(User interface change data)
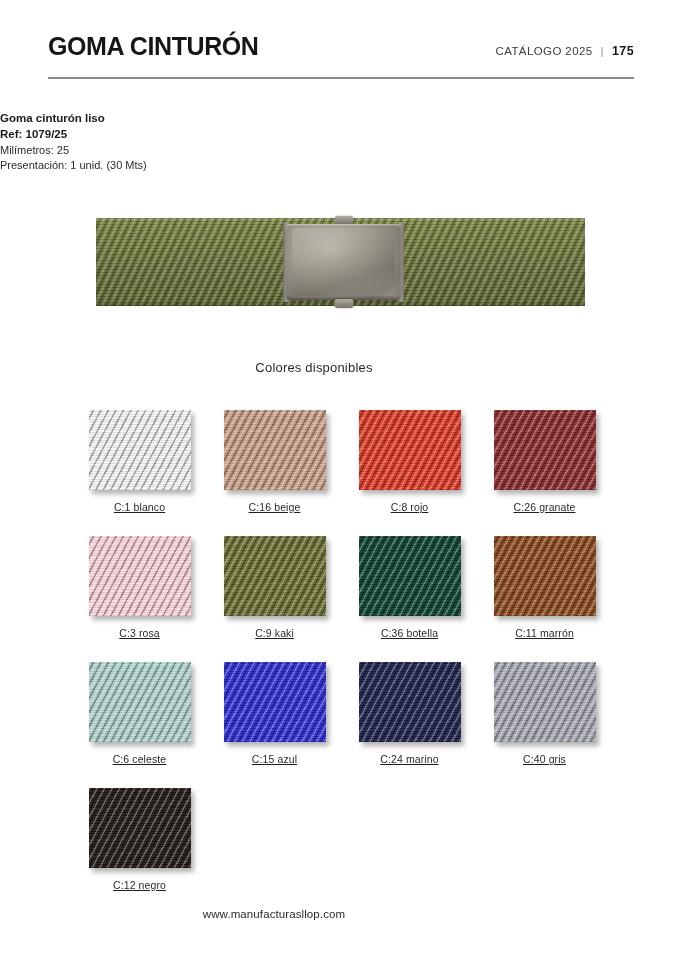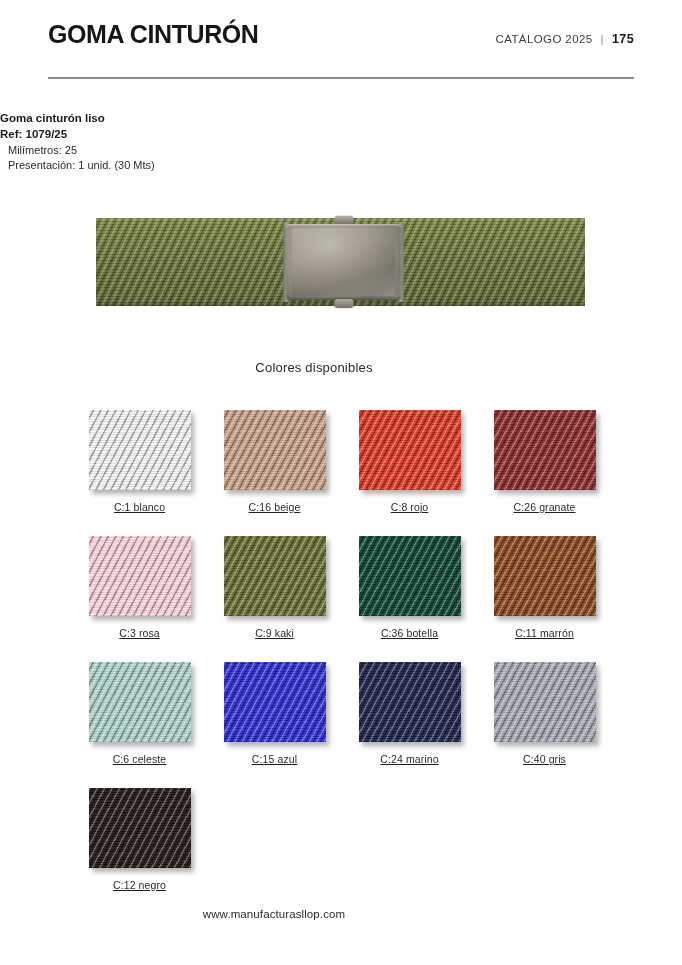--- a/index.html
+++ b/index.html
@@ -14,21 +14,21 @@
     position: relative;
     font-family: "Liberation Sans", sans-serif;
     color: #231f20;
     overflow: hidden;
   }
 
   
   .page-header {
     position: absolute;
     left: 48px;
-    top: 22px;
+    top: 34px;
     width: 586px;
     display: flex;
     align-items: baseline;
     justify-content: space-between;
     text-align: right;
   }
   .page-title {
     font-size: 25px;
     font-weight: 700;
     letter-spacing: -0.4px;
@@ -79,21 +79,20 @@
     color: #1b1b1b;
   }
   .product-info .ref {
     font-size: 11.5px;
     font-weight: 700;
     color: #1b1b1b;
   }
   .product-info .spec {
     font-size: 11px;
     color: #2b2b2b;
-    padding-left: 8px;
   }
 
   
   .belt-figure {
     position: absolute;
     left: 96px;
     top: 218px;
     width: 489px;
     height: 88px;
   }

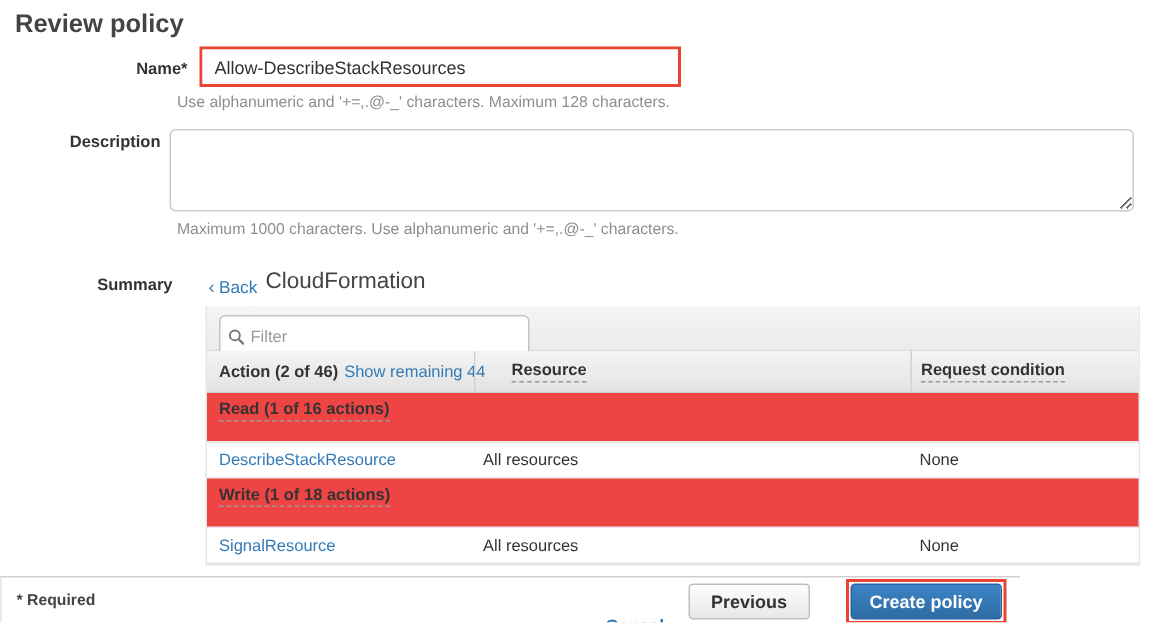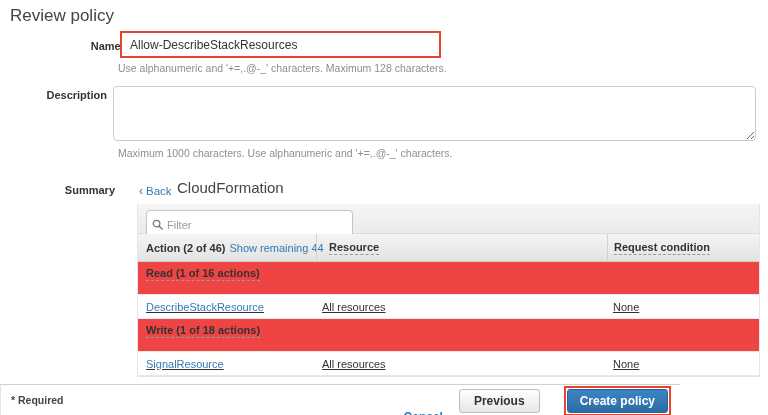--- a/index.html
+++ b/index.html
@@ -10,33 +10,33 @@
   }
   .page {
     position: relative;
     width: 768px;
     height: 415px;
     background: #fff;
     overflow: hidden;
   }
   .page-title {
     position: absolute; left: 10px; top: 6px;
-    font-size: 17px; font-weight: 400; color: #444;
+    font-size: 17px; font-weight: 700; color: #444;
   }
   .field-label {
     position: absolute;
     font-size: 11px; font-weight: bold; color: #333;
     text-align: right;
   }
   .name-label { left: 10px; width: 115px; top: 40px; }
   .desc-label { left: 0; width: 107px; top: 89px; }
   .summary-label { left: 0; width: 115px; top: 184px; }
 
   .name-annotation {
-    position: absolute; left: 120px; top: 31px;
+    position: absolute; left: 133px; top: 31px;
     width: 321px; height: 27px;
     border: 2px solid #e8442f;
     background: #fff;
   }
   .name-input {
     width: 100%; height: 100%;
     border: none; outline: none;
     padding: 0 8px;
     font-family: "Liberation Sans", sans-serif;
     font-size: 12px; color: #333;
@@ -99,38 +99,37 @@
   }
   .filter-input::placeholder { color: #999; }
 
   .header-row {
     display: flex; height: 28px; align-items: center;
     background: linear-gradient(#f4f4f4, #e3e3e3);
     border-bottom: 1px solid #cfcfcf;
   }
   .hcell { height: 100%; display: flex; align-items: center; }
   .hcell-action { width: 178px; padding-left: 8px; }
-  .hcell-resource { width: 291px; padding-left: 12px; border-left: 1px solid #d2d2d2; }
+  .hcell-resource { width: 291px; padding-left: 24px; border-left: 1px solid #d2d2d2; }
   .hcell-condition { flex: 1; padding-left: 6px; border-left: 1px solid #d2d2d2; }
   .hdr-bold { font-weight: bold; color: #333; white-space: nowrap; }
   .dashed-u { border-bottom: 1px dashed #9a9a9a; padding-bottom: 1px; }
   .link { color: #337ab7; text-decoration: none; cursor: pointer; }
   .hdr-link { margin-left: 4px; white-space: nowrap; }
 
   .group-row {
     height: 33px; line-height: 22px;
     background: #ef4444;
     border-bottom: 1px solid #e8e8e8;
     padding-left: 8px;
   }
   .data-row {
     display: flex; height: 24px; align-items: center;
     background: #fff;
     border-bottom: 1px solid #e8e8e8;
-    text-decoration: underline;
   }
   .dcell-action { width: 178px; padding-left: 8px; }
   .dcell-resource { width: 291px; padding-left: 6px; }
   .dcell-condition { flex: 1; padding-left: 6px; }
 
   .footer-bar {
     position: absolute; left: 0; top: 384px;
     width: 680px; height: 31px;
     background: #fff;
     border-top: 1px solid #d0d0d0;

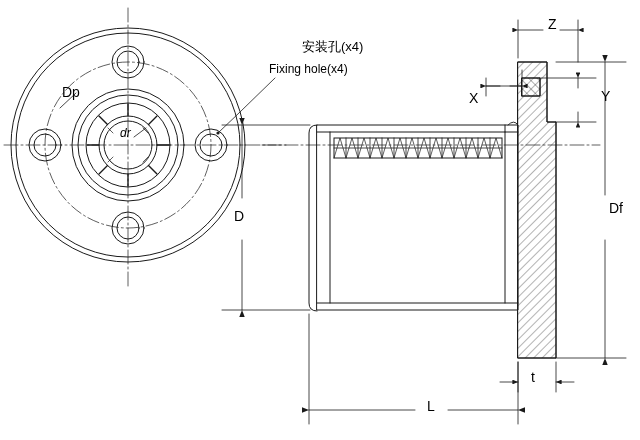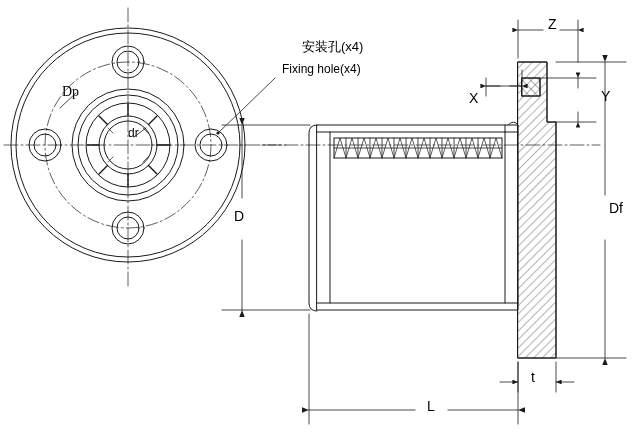--- a/index.html
+++ b/index.html
@@ -175,24 +175,24 @@
         <line x1="309" y1="314" x2="309" y2="424"></line>
         <line x1="518" y1="362" x2="518" y2="424"></line>
         <line x1="309" y1="410" x2="415" y2="410" marker-start="url(#ar)"></line>
         <line x1="518" y1="410" x2="448" y2="410" marker-start="url(#ar)"></line>
       </g>
 
     </g>
   </svg>
 
   <div class="lbl lbl-cn" style="left:278px;top:38px;margin-left:24px;">安装孔(x4)</div>
-  <div class="lbl lbl-en" style="left:282px;top:62px;">Fixing hole(x4)</div>
+  <div class="lbl lbl-en" style="left:269px;top:62px;">Fixing hole(x4)</div>
 
-  <div class="lbl dim" style="left:62px;top:84px;font-family:Liberation Serif, serif;">Dp</div>
-  <div class="lbl dim-small" style="left:128px;top:126px;">dr</div>
+  <div class="lbl dim" style="left:62px;top:84px;">Dp</div>
+  <div class="lbl dim-small" style="left:120px;top:126px;font-style:italic;">dr</div>
   <div class="lbl dim" style="left:234px;top:208px;">D</div>
   <div class="lbl dim" style="left:597px;top:200px;margin-left:12px;">Df</div>
   <div class="lbl dim" style="left:548px;top:16px;">Z</div>
   <div class="lbl dim" style="left:469px;top:90px;">X</div>
   <div class="lbl dim" style="left:601px;top:88px;">Y</div>
   <div class="lbl dim" style="left:531px;top:369px;">t</div>
   <div class="lbl dim" style="left:427px;top:398px;">L</div>
 
 </div>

» TASK GOAL: Return, exactly as they stand, all of the lines above, but not the pictures.

» ANSWER BOX:
--- a/index.html
+++ b/index.html
@@ -14,21 +14,21 @@
     position: relative;
     font-family: "Liberation Sans", sans-serif;
     color: #231f20;
     overflow: hidden;
   }
 
   
   .page-header {
     position: absolute;
     left: 48px;
-    top: 22px;
+    top: 34px;
     width: 586px;
     display: flex;
     align-items: baseline;
     justify-content: space-between;
     text-align: right;
   }
   .page-title {
     font-size: 25px;
     font-weight: 700;
     letter-spacing: -0.4px;
@@ -79,21 +79,20 @@
     color: #1b1b1b;
   }
   .product-info .ref {
     font-size: 11.5px;
     font-weight: 700;
     color: #1b1b1b;
   }
   .product-info .spec {
     font-size: 11px;
     color: #2b2b2b;
-    padding-left: 8px;
   }
 
   
   .belt-figure {
     position: absolute;
     left: 96px;
     top: 218px;
     width: 489px;
     height: 88px;
   }

--- a/index.html
+++ b/index.html
@@ -10,33 +10,33 @@
   }
   .page {
     position: relative;
     width: 768px;
     height: 415px;
     background: #fff;
     overflow: hidden;
   }
   .page-title {
     position: absolute; left: 10px; top: 6px;
-    font-size: 17px; font-weight: 400; color: #444;
+    font-size: 17px; font-weight: 700; color: #444;
   }
   .field-label {
     position: absolute;
     font-size: 11px; font-weight: bold; color: #333;
     text-align: right;
   }
   .name-label { left: 10px; width: 115px; top: 40px; }
   .desc-label { left: 0; width: 107px; top: 89px; }
   .summary-label { left: 0; width: 115px; top: 184px; }
 
   .name-annotation {
-    position: absolute; left: 120px; top: 31px;
+    position: absolute; left: 133px; top: 31px;
     width: 321px; height: 27px;
     border: 2px solid #e8442f;
     background: #fff;
   }
   .name-input {
     width: 100%; height: 100%;
     border: none; outline: none;
     padding: 0 8px;
     font-family: "Liberation Sans", sans-serif;
     font-size: 12px; color: #333;
@@ -99,38 +99,37 @@
   }
   .filter-input::placeholder { color: #999; }
 
   .header-row {
     display: flex; height: 28px; align-items: center;
     background: linear-gradient(#f4f4f4, #e3e3e3);
     border-bottom: 1px solid #cfcfcf;
   }
   .hcell { height: 100%; display: flex; align-items: center; }
   .hcell-action { width: 178px; padding-left: 8px; }
-  .hcell-resource { width: 291px; padding-left: 12px; border-left: 1px solid #d2d2d2; }
+  .hcell-resource { width: 291px; padding-left: 24px; border-left: 1px solid #d2d2d2; }
   .hcell-condition { flex: 1; padding-left: 6px; border-left: 1px solid #d2d2d2; }
   .hdr-bold { font-weight: bold; color: #333; white-space: nowrap; }
   .dashed-u { border-bottom: 1px dashed #9a9a9a; padding-bottom: 1px; }
   .link { color: #337ab7; text-decoration: none; cursor: pointer; }
   .hdr-link { margin-left: 4px; white-space: nowrap; }
 
   .group-row {
     height: 33px; line-height: 22px;
     background: #ef4444;
     border-bottom: 1px solid #e8e8e8;
     padding-left: 8px;
   }
   .data-row {
     display: flex; height: 24px; align-items: center;
     background: #fff;
     border-bottom: 1px solid #e8e8e8;
-    text-decoration: underline;
   }
   .dcell-action { width: 178px; padding-left: 8px; }
   .dcell-resource { width: 291px; padding-left: 6px; }
   .dcell-condition { flex: 1; padding-left: 6px; }
 
   .footer-bar {
     position: absolute; left: 0; top: 384px;
     width: 680px; height: 31px;
     background: #fff;
     border-top: 1px solid #d0d0d0;

--- a/index.html
+++ b/index.html
@@ -175,24 +175,24 @@
         <line x1="309" y1="314" x2="309" y2="424"></line>
         <line x1="518" y1="362" x2="518" y2="424"></line>
         <line x1="309" y1="410" x2="415" y2="410" marker-start="url(#ar)"></line>
         <line x1="518" y1="410" x2="448" y2="410" marker-start="url(#ar)"></line>
       </g>
 
     </g>
   </svg>
 
   <div class="lbl lbl-cn" style="left:278px;top:38px;margin-left:24px;">安装孔(x4)</div>
-  <div class="lbl lbl-en" style="left:282px;top:62px;">Fixing hole(x4)</div>
+  <div class="lbl lbl-en" style="left:269px;top:62px;">Fixing hole(x4)</div>
 
-  <div class="lbl dim" style="left:62px;top:84px;font-family:Liberation Serif, serif;">Dp</div>
-  <div class="lbl dim-small" style="left:128px;top:126px;">dr</div>
+  <div class="lbl dim" style="left:62px;top:84px;">Dp</div>
+  <div class="lbl dim-small" style="left:120px;top:126px;font-style:italic;">dr</div>
   <div class="lbl dim" style="left:234px;top:208px;">D</div>
   <div class="lbl dim" style="left:597px;top:200px;margin-left:12px;">Df</div>
   <div class="lbl dim" style="left:548px;top:16px;">Z</div>
   <div class="lbl dim" style="left:469px;top:90px;">X</div>
   <div class="lbl dim" style="left:601px;top:88px;">Y</div>
   <div class="lbl dim" style="left:531px;top:369px;">t</div>
   <div class="lbl dim" style="left:427px;top:398px;">L</div>
 
 </div>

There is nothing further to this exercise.